The Star Early Edition
Domestic share markets hold their own
DOMESTIC share markets continued to perform surprisingly well over the last year as well as during last week.
The all share index on the JSE reached new record highs for four out of the five days last week and closed Friday on a new high of 59 638.21 points. This despite the news that the country’s unemployment rate remained at a high 27.7 percent during the third quarter, that the outlook for manufacturing production still remains negative and market evaluations towards a further junk downgrading within the next few weeks remain eminent.
These uncertain geopolitical factors and weak economic indicators had a negative effect on the bond market. The Government’s R186 bond increased further to 9.2 percent against the 9.13 percent the previous Friday and 8.8 percent the day before the medium term budget speech on October 25.

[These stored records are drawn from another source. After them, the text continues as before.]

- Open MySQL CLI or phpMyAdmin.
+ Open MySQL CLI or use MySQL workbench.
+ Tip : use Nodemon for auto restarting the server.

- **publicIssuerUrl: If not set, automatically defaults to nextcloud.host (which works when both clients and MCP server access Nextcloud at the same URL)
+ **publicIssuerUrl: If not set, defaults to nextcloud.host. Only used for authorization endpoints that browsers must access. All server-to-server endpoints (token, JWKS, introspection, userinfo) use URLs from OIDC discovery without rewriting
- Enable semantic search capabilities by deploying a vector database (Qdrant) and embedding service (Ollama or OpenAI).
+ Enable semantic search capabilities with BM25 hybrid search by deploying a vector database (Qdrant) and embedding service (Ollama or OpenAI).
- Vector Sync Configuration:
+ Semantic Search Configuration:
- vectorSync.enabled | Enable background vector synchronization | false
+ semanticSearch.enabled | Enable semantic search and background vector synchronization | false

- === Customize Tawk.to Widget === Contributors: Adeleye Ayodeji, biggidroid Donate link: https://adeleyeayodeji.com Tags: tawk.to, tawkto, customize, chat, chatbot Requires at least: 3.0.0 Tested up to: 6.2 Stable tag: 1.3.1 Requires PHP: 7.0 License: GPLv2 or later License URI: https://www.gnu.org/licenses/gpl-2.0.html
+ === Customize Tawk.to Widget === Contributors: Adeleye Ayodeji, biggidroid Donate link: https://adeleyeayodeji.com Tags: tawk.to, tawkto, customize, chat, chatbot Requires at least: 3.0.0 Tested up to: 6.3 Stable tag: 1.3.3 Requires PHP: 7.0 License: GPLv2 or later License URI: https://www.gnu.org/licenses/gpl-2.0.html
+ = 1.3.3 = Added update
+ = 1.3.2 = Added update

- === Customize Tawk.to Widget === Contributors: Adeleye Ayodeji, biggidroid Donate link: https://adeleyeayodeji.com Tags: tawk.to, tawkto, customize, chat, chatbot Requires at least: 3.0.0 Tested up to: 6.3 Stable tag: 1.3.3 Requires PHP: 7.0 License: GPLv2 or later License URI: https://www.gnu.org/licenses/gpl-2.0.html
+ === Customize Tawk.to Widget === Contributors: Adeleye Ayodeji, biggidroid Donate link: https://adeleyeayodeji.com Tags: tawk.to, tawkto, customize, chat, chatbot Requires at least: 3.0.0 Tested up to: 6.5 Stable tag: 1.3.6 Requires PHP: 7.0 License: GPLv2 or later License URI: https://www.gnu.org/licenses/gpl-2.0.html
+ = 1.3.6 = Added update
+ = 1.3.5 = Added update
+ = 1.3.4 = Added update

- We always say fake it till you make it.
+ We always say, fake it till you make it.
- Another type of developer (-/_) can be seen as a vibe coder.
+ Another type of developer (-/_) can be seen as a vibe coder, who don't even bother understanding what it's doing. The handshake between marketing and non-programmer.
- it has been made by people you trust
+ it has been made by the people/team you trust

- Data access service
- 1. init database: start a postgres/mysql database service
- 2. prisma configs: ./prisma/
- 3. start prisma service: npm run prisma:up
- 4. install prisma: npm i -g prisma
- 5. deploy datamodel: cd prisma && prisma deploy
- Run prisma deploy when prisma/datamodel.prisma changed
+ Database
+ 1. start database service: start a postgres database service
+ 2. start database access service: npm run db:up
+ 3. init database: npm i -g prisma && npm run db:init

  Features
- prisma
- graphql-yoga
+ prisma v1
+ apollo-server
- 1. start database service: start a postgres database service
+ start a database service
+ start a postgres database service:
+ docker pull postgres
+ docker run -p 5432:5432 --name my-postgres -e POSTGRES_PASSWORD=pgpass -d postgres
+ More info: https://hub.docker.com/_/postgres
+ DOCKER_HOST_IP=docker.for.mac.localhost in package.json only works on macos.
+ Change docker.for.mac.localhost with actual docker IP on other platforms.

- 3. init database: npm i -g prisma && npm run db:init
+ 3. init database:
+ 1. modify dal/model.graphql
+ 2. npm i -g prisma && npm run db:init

Commodity prices remains positive and the Brent oil price traded above $60 (about R838) a barrel.
The rand, after four days of good recovery, had tumbled once again on Friday to end the week weaker than the previous Friday. The local unit traded last Wednesday and Thursday well below the R14 to the dollar level, but lost 23c on Friday alone to R14.22 to the greenback at the close of the JSE on Friday. This was 0.6 percent weaker than the previous Friday.
Against the euro, the rand lost 13c (0.8 percent) and had traded Friday afternoon on R14.54, and against the pound the currency depreciated by 4c (0.2 percent) to R18.59, despite the weaker pound after the Bank of England had increased interest rates last Thursday.
News that US interest rates remained the same and higher job figures published on Friday boosted global share markets. The US unemployment rate came down to only 4.1 percent in October, while the average hourly wage stayed the same. This gives a good change that interest rates in the US will not increase soon.
On the JSE, share prices were helped by this news and the weaker rand. The all share increased by 1.5 percent last week. The index is now already 17.7 percent higher than the beginning of the year.
All the other main sub-indices also had increased, with financials gaining 1.8 percent, industrials up by 0.8 percent and resources climbing by 3.5 percent.